Instructions for the task
Set down exactly the lines below, starting at the one that contains "[75,58,211,72] 1.ReentranLock ->" and ending at the one that contains "[215,198,376,210] ReentranLockDemo ->", with both of those lines included and nothing else.

Given records
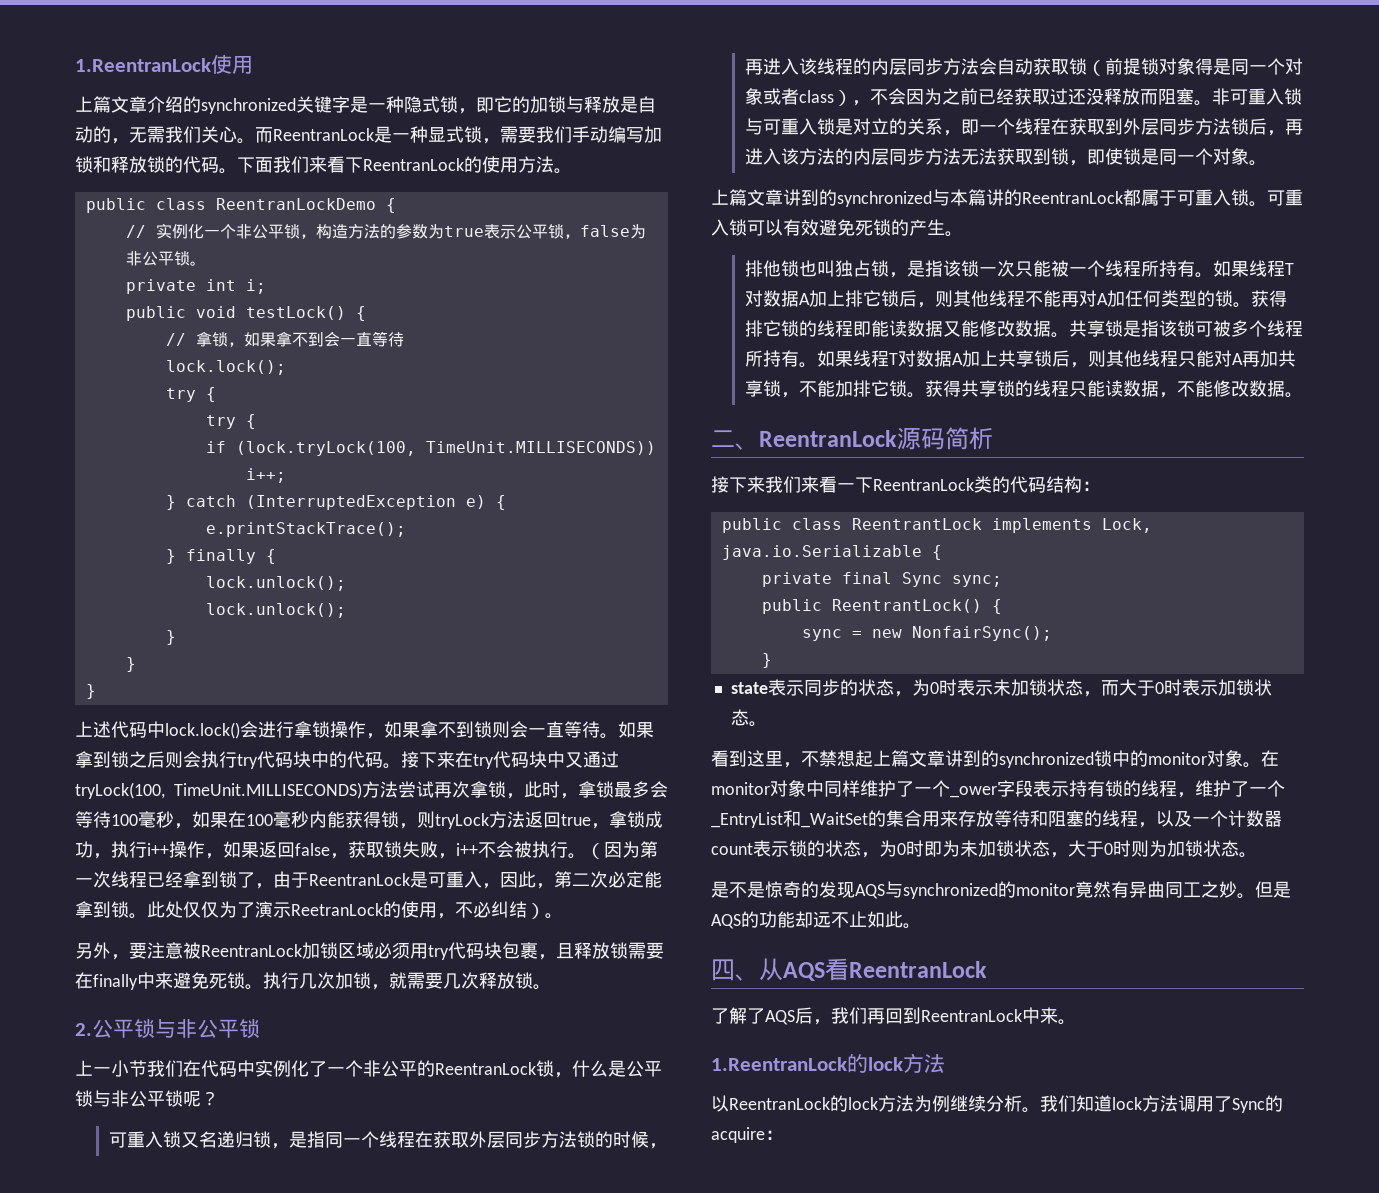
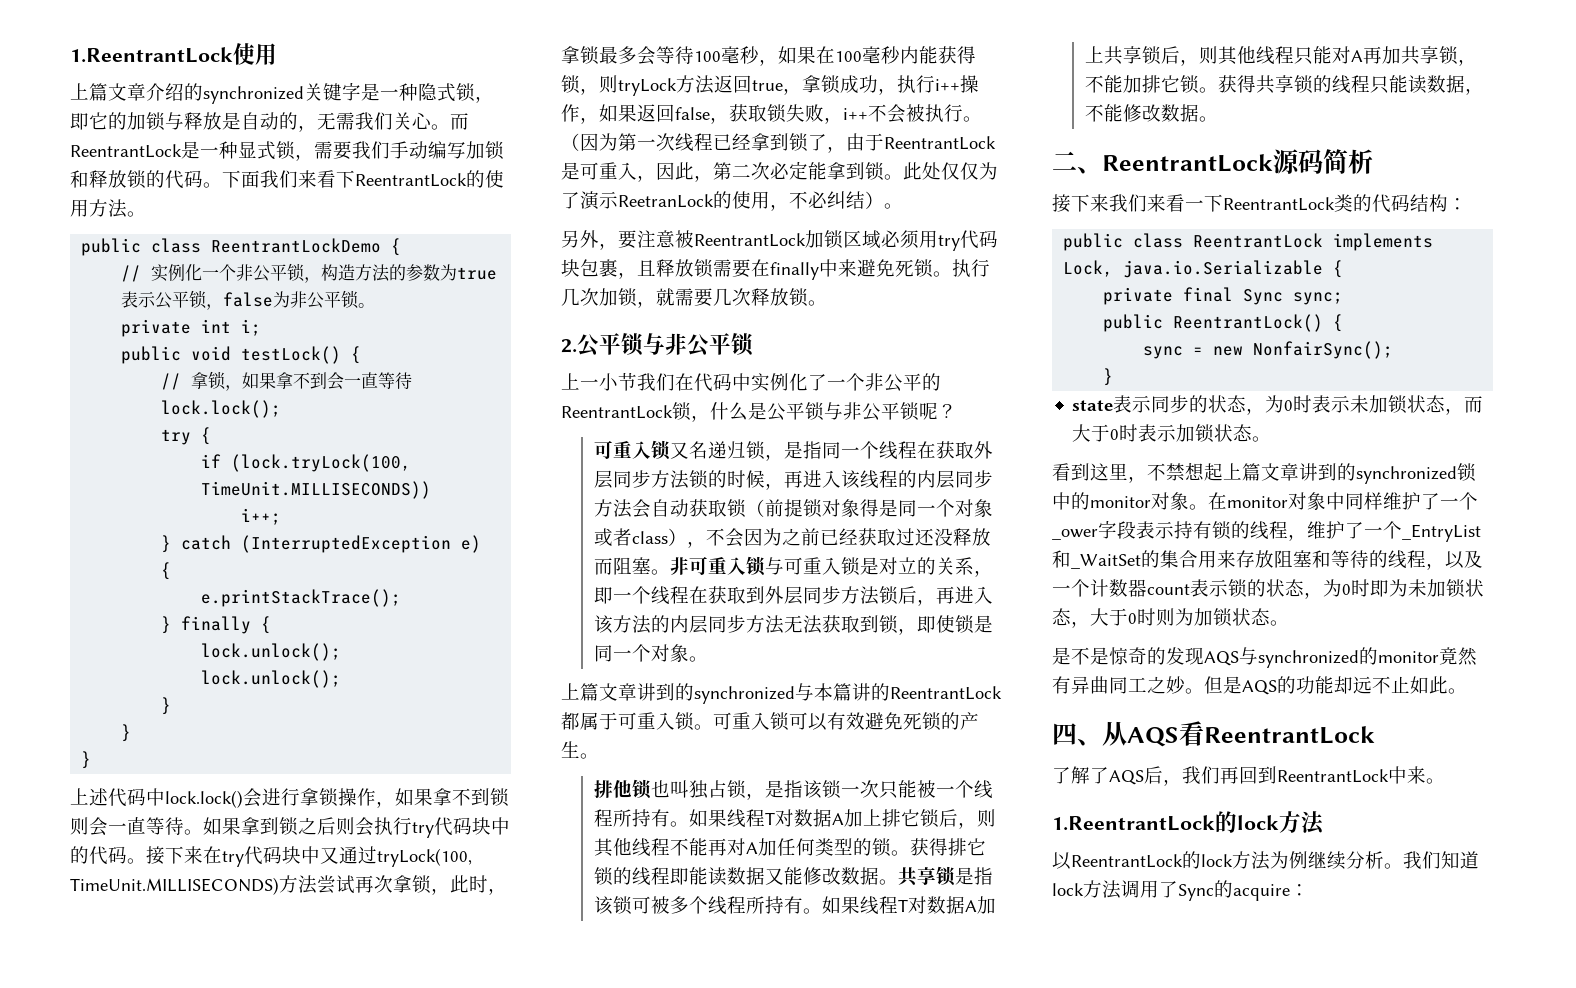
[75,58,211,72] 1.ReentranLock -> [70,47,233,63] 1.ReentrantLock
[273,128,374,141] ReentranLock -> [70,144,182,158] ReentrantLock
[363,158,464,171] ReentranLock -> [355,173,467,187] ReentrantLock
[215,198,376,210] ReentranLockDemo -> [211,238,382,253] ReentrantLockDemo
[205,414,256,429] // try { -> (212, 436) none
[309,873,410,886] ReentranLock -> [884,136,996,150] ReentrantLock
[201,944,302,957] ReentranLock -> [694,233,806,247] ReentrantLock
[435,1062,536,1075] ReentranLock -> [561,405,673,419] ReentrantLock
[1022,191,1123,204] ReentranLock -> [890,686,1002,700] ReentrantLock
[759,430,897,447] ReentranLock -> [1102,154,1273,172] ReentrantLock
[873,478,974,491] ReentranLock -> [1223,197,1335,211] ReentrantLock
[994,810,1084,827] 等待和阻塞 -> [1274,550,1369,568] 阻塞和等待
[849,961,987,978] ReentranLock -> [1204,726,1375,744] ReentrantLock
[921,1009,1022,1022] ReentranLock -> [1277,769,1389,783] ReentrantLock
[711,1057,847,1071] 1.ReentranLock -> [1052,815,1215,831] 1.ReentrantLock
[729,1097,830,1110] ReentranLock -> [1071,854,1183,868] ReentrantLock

* * *

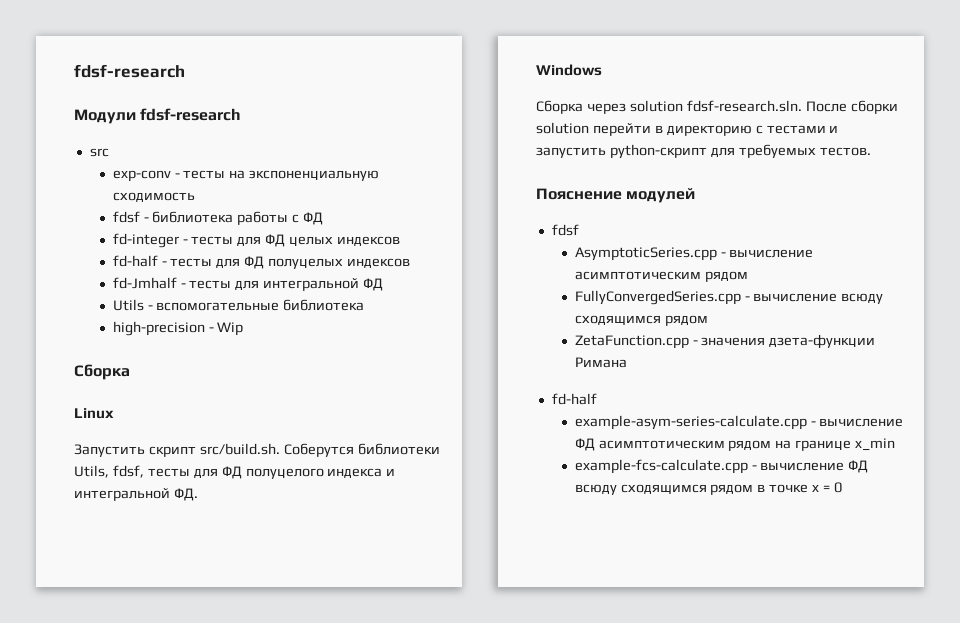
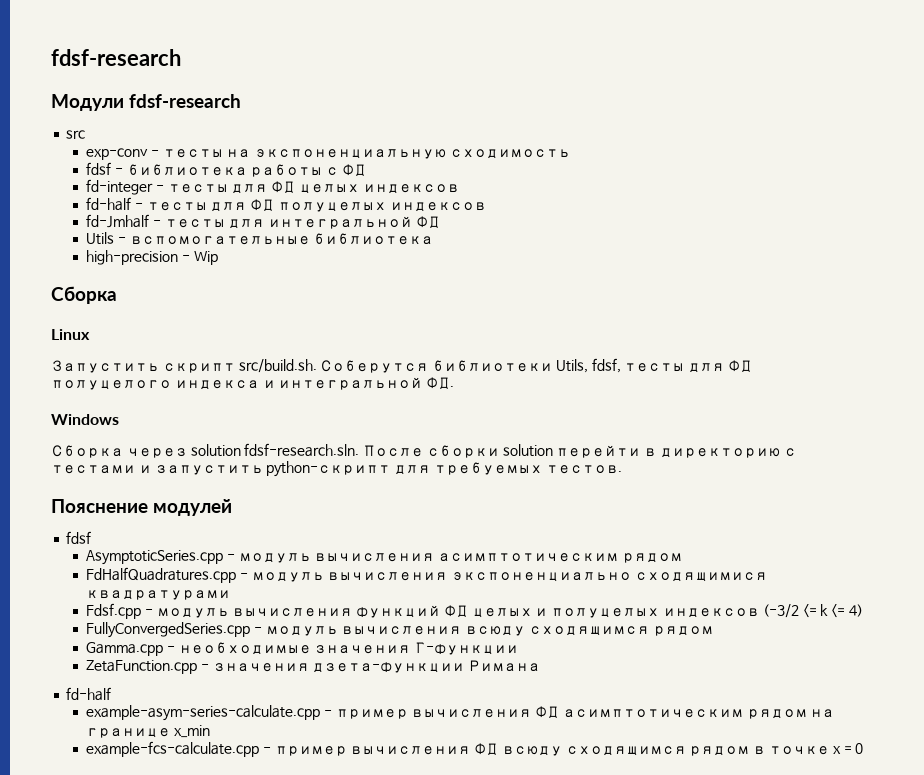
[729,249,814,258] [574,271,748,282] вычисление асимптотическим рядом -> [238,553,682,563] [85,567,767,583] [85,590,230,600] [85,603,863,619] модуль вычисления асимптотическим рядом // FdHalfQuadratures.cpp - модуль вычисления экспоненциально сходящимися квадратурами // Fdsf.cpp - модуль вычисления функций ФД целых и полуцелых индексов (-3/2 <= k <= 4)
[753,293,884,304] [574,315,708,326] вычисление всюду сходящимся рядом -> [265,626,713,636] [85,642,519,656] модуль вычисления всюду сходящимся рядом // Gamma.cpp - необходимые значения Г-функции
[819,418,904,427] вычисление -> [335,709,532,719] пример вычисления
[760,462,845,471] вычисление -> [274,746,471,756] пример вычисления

Exercise response
[75,58,211,72] 1.ReentranLock -> [70,47,233,63] 1.ReentrantLock
[273,128,374,141] ReentranLock -> [70,144,182,158] ReentrantLock
[363,158,464,171] ReentranLock -> [355,173,467,187] ReentrantLock
[215,198,376,210] ReentranLockDemo -> [211,238,382,253] ReentrantLockDemo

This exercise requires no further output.